The Week: Is the reflation trade at risk?

The reflation trade continues in earnest, with cyclical sectors leading markets in recent weeks. However, could problems in the vaccine rollout disrupt markets’ assumptions?

  • Markets have stayed optimistic in the face of mounting problems for the vaccine rollout
  • There have been some major setbacks to economic recovery across Europe
  • However, markets had not expected smooth delivery of the vaccines or immediate economic recovery

Financial markets are pinning a lot of hope onto the vaccine rollout. Not only is its success determining whether they rise or fall, but also the type of companies that do well. Economically sensitive areas such as energy, financials and materials have been on an upward trend, while areas such as technology have struggled.

Markets have clung to this view in the face of mounting problems for the vaccine rollout. Not only have some countries been woefully slow in rolling out the vaccine, there have been concerns over rare side-effects, particularly for the Astra Zeneca jab. This has seen countries limit use of the jab or halt the rollout altogether, delaying the point at which their economies return to normal activity and recovery begins in earnest.

Does this suggest that markets are about to have a moment of clarity?

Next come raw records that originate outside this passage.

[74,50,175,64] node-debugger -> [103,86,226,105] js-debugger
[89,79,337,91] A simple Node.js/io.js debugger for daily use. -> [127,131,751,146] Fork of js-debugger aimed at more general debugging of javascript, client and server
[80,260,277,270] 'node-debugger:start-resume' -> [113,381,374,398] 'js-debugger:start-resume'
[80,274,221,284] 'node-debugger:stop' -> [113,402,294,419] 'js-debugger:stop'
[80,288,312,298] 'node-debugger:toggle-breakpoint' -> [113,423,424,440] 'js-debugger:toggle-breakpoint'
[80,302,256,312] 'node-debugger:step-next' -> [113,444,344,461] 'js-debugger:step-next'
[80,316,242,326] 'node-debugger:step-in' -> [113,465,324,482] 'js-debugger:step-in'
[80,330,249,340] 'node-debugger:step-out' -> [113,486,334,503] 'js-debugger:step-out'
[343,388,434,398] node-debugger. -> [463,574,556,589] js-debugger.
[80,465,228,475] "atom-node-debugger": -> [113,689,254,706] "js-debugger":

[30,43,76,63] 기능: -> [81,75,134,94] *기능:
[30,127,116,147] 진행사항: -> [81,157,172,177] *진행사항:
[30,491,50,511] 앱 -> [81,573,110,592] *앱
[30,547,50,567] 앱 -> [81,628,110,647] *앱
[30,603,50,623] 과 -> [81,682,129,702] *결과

And might this moment of clarity see an abrupt reversal in the pro-cyclical, anti-growth trend that has characterised markets since the start of the year? Certainly, the inflation fears that initially drove the rally in cyclicals have proved without merit so far.

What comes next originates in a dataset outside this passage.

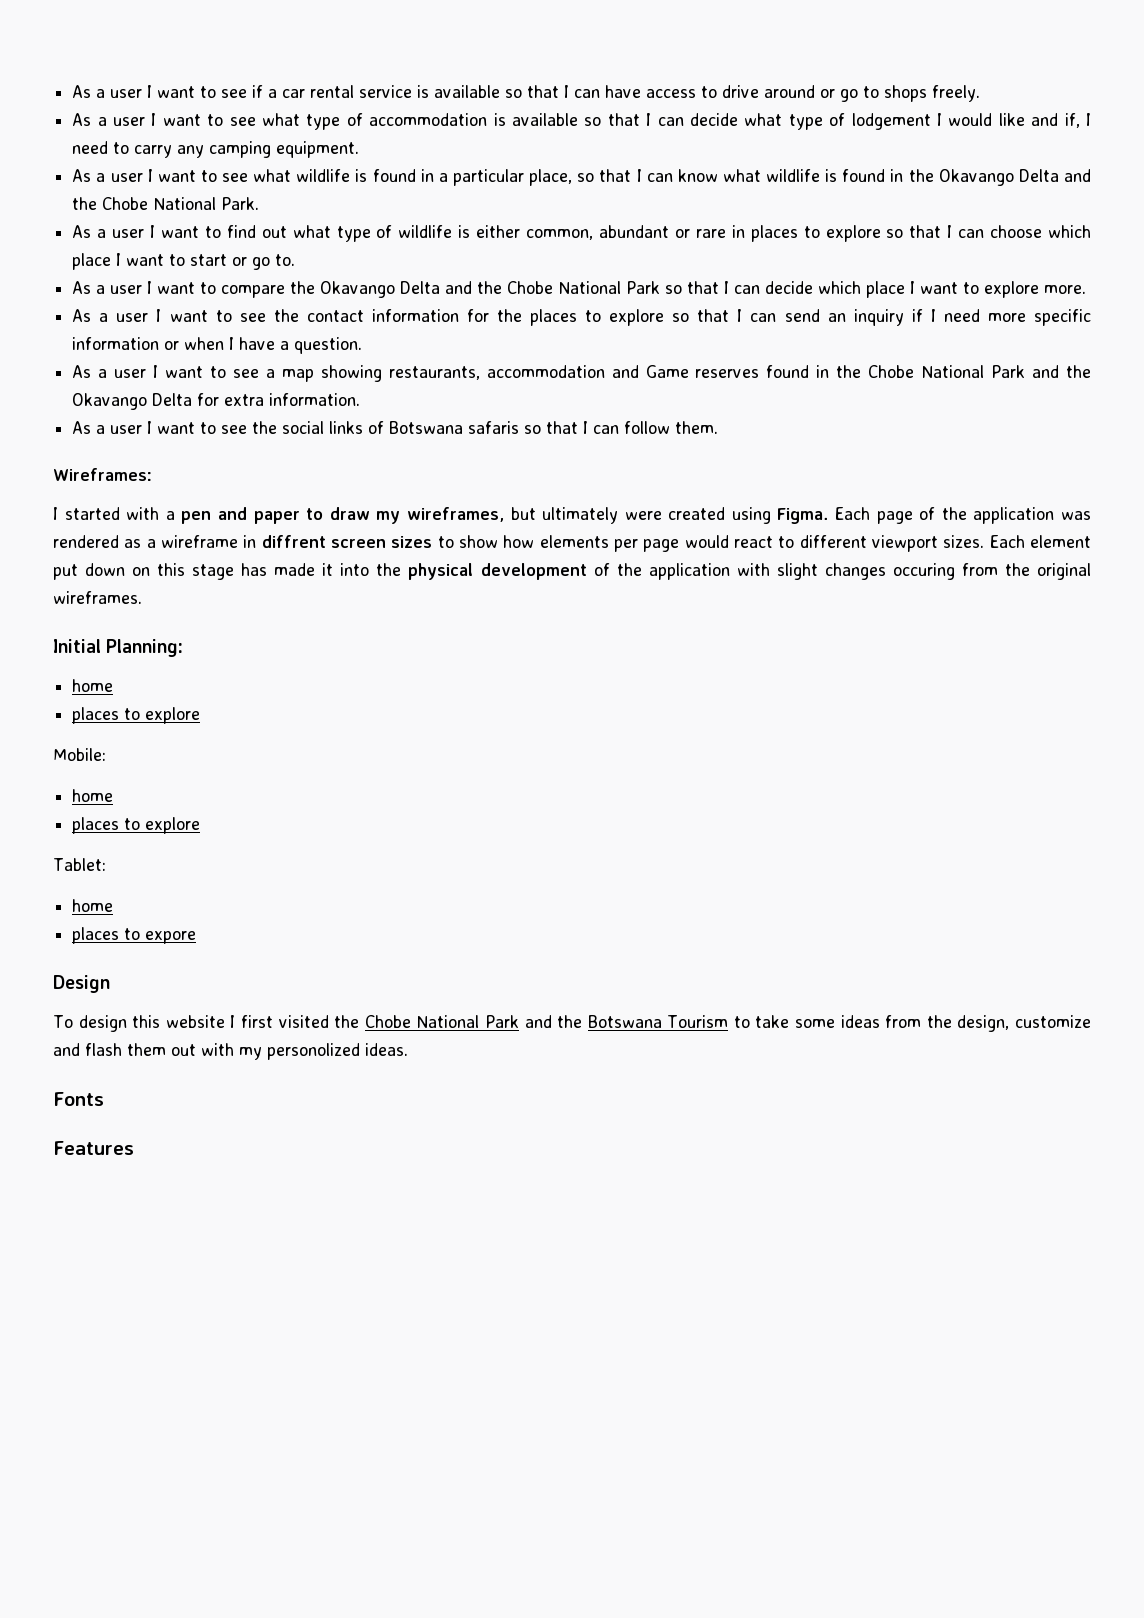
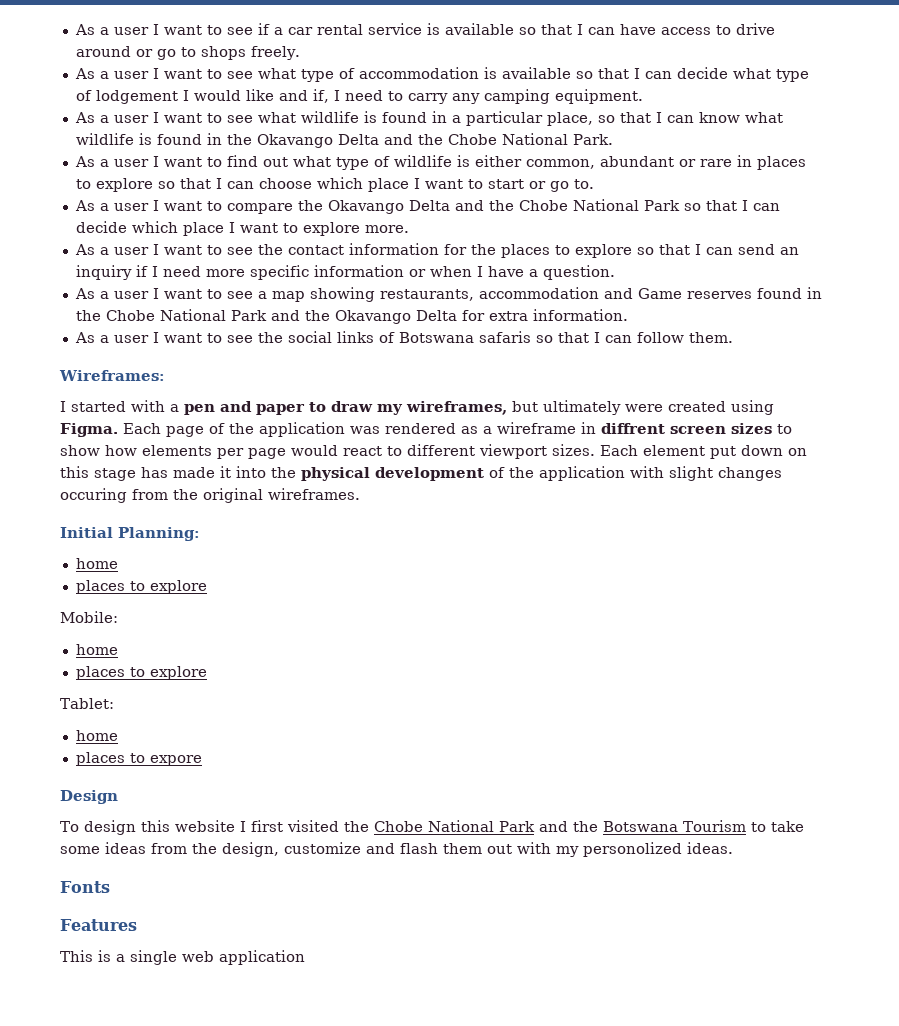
(134, 1148) none -> [60,950,305,965] // This is a single web application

While this would seem an obvious conclusion, it seems that markets had already been expecting some setbacks in the rollout of vaccines. The IMF recently revised its global growth forecasts higher on the basis that rollouts had been faster than expected to date. Equally, even in countries where the rollout has been slow, many of the most vulnerable have already been protected.

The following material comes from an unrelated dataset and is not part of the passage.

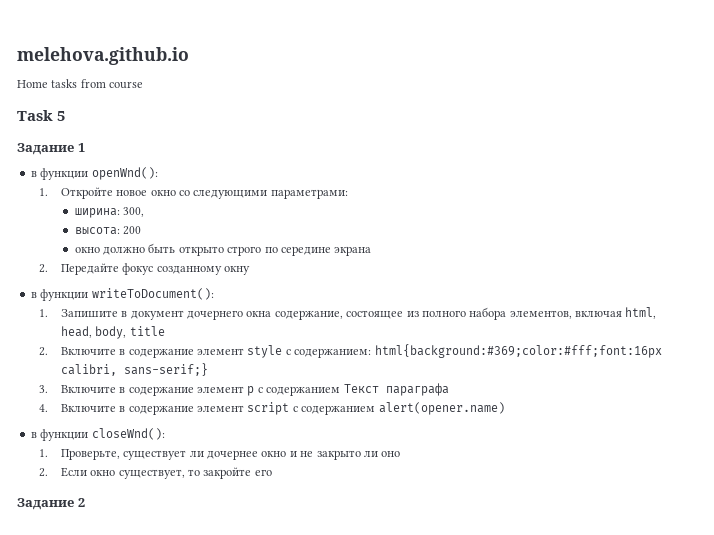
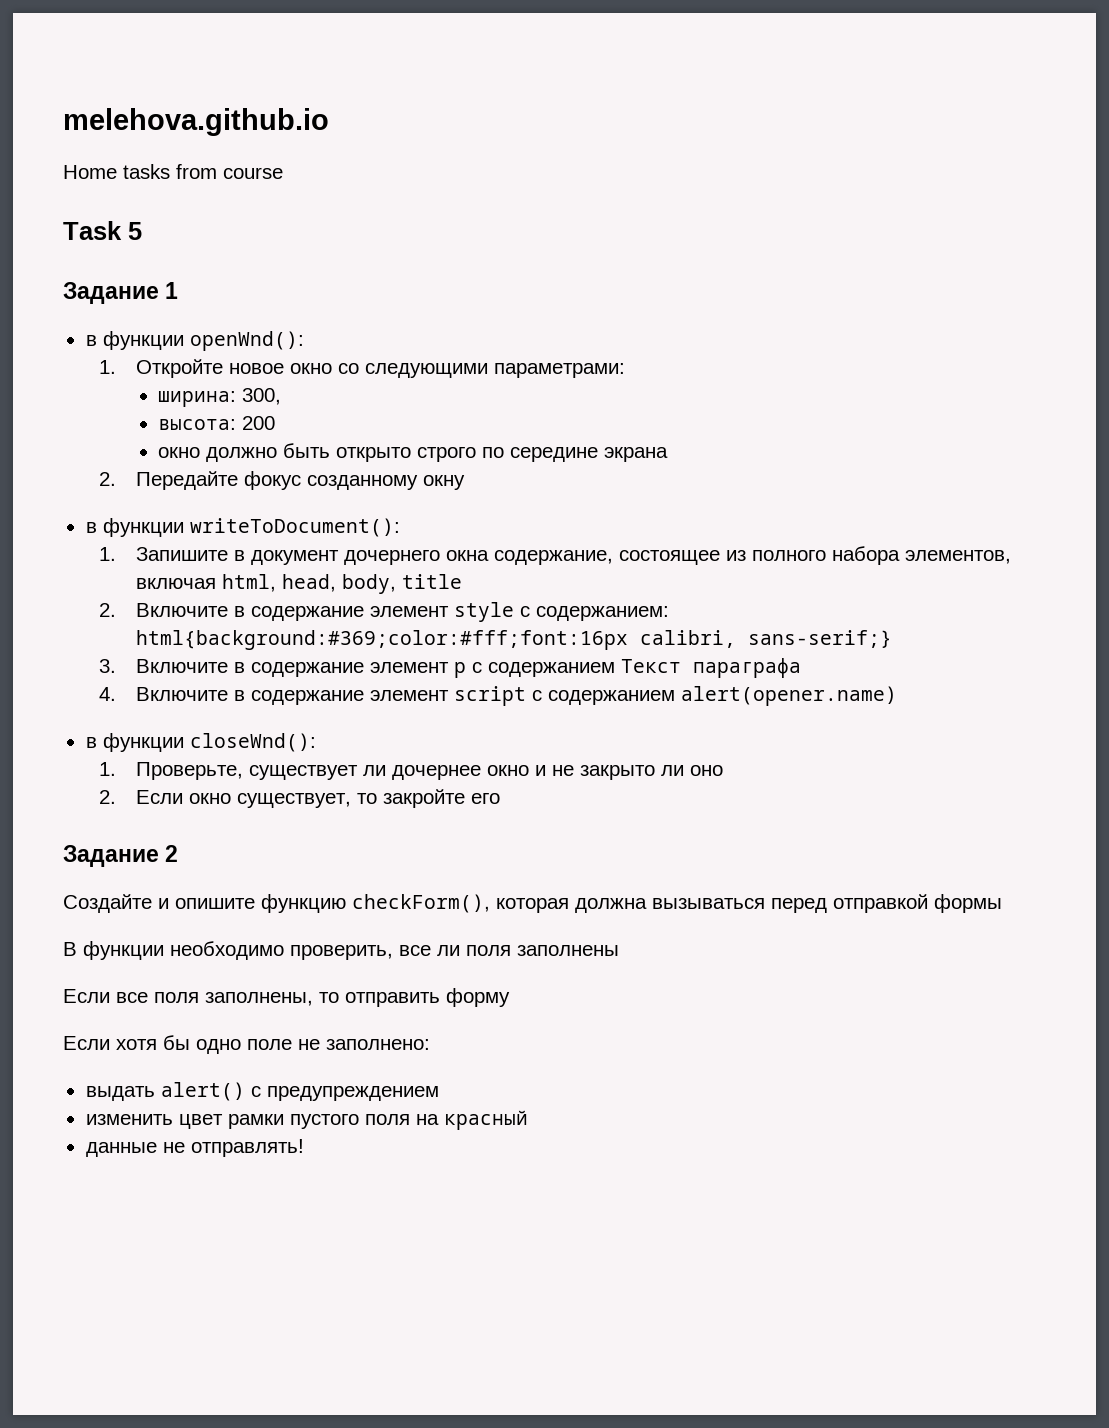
(85, 502) none -> [63,894,1002,913] [63,941,619,960] [63,988,510,1007] [63,1035,430,1054] [85,1082,439,1101] [85,1110,528,1130] [85,1139,304,1157] // Создайте и опишите функцию checkForm(), которая должна вызываться перед отправкой формы // В функции необходимо проверить, все ли поля заполнены // Если все поля заполнены, то отправить форму // Если хотя бы одно поле не заполнено: // выдать alert() с предупреждением // изменить цвет рамки пустого поля на красный // данные не отправлять!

At the same time, the long-term outperformance of growth versus economically-cyclical areas has given plenty of valuation wiggle-room. Several months of outperformance cannot adjust for the years of outperformance seen by the technology sector and other ‘long duration’ assets. These areas simply looked far too cheap and still do, even if the recovery isn’t as forceful as planned.

That said, there are some exceptions to this: the recovery has inevitably brought a rally for some of the most hard hit areas from the pandemic: airlines, specific retailers, restaurant chains. Capacity has come out of these industries, which should help support the survivors. However, even with that in mind, valuations may have run too far when their future is still precarious.

The challenge for investors today is to distinguish between recovery stocks with long-term growth potential and those that can only make progress if economic growth materialises. The latter are always likely to be vulnerable to bumps in the vaccine rollout or economic recovery.